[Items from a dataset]

'''

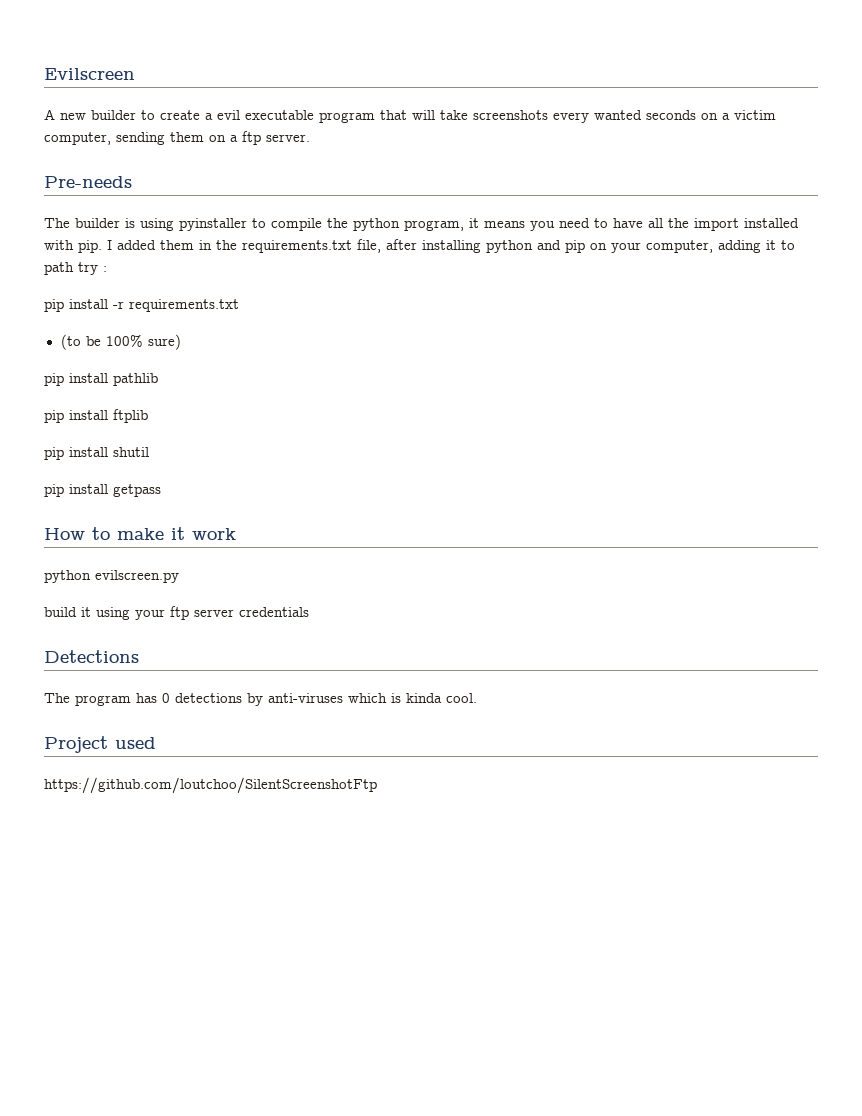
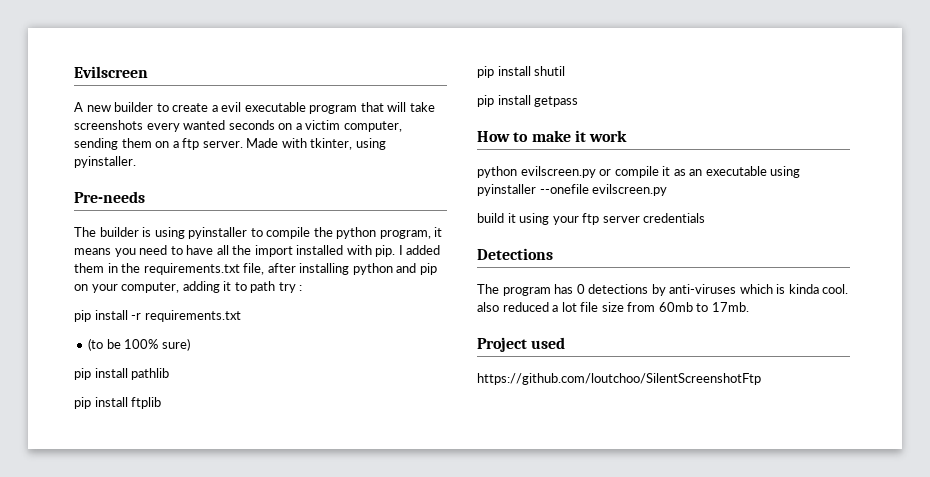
(310, 138) none -> [246,138,386,150] [74,156,136,168] Made with tkinter, using pyinstaller.
(179, 576) none -> [599,166,801,178] [477,184,668,196] or compile it as an executable using pyinstaller --onefile evilscreen.py
(477, 698) none -> [477,302,749,312] also reduced a lot file size from 60mb to 17mb.

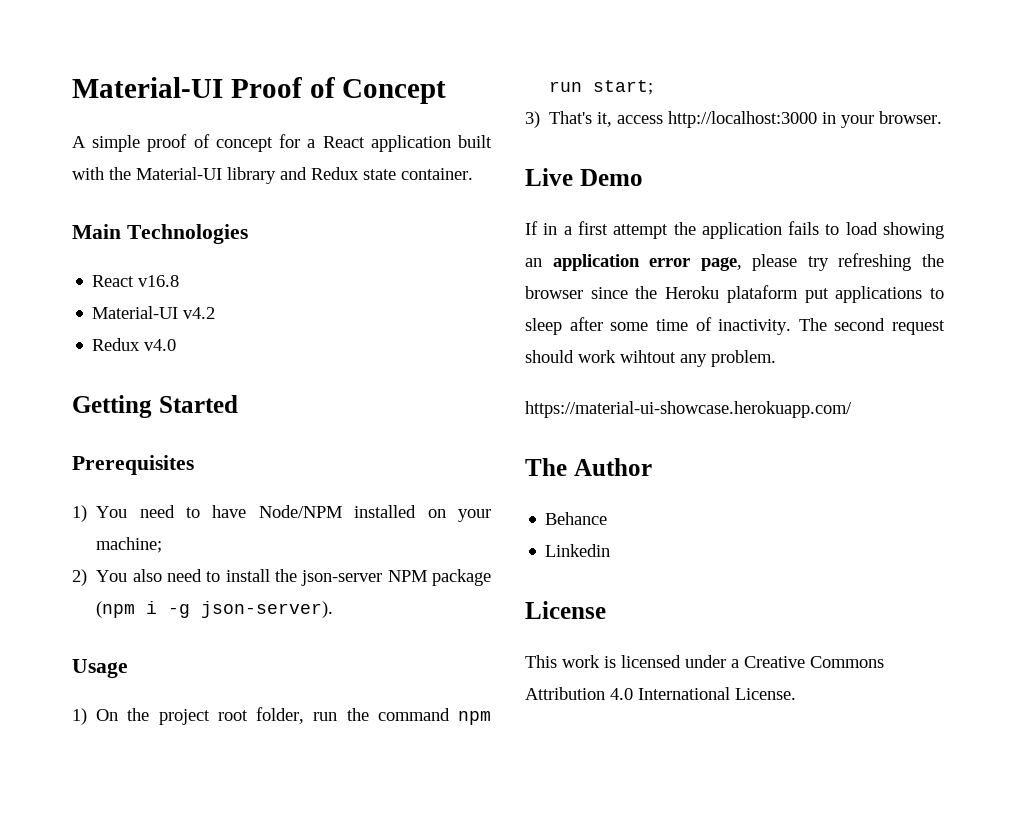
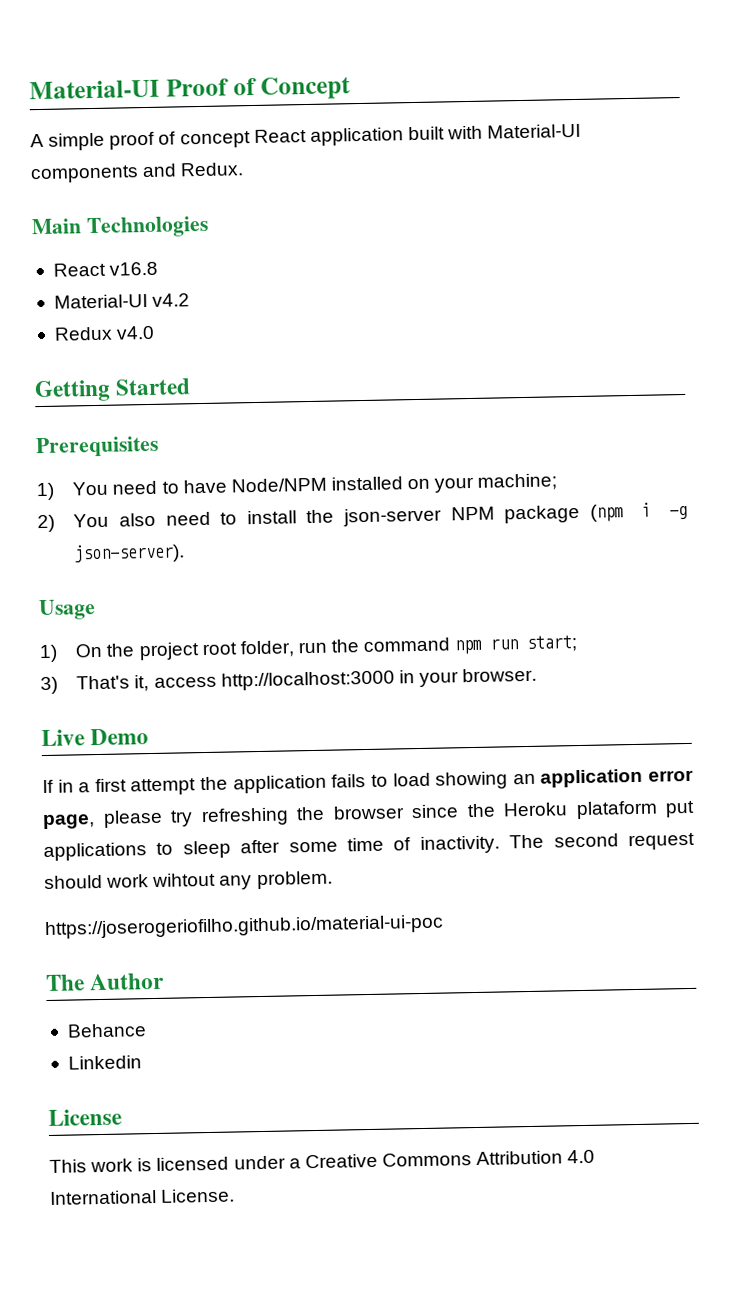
[279,134,316,148] for a -> (251, 140) none
[109,167,473,184] the Material-UI library and Redux state container. -> [487,123,582,139] [30,162,245,184] Material-UI components and Redux.
[525,401,852,418] https://material-ui-showcase.herokuapp.com/ -> [44,914,444,940] https://joserogeriofilho.github.io/material-ui-poc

'''

- _Work instructions_
For this exercise, copy the entries above exactly and skip any picture.

- _Task result_
(310, 138) none -> [246,138,386,150] [74,156,136,168] Made with tkinter, using pyinstaller.
(179, 576) none -> [599,166,801,178] [477,184,668,196] or compile it as an executable using pyinstaller --onefile evilscreen.py
(477, 698) none -> [477,302,749,312] also reduced a lot file size from 60mb to 17mb.

[279,134,316,148] for a -> (251, 140) none
[109,167,473,184] the Material-UI library and Redux state container. -> [487,123,582,139] [30,162,245,184] Material-UI components and Redux.
[525,401,852,418] https://material-ui-showcase.herokuapp.com/ -> [44,914,444,940] https://joserogeriofilho.github.io/material-ui-poc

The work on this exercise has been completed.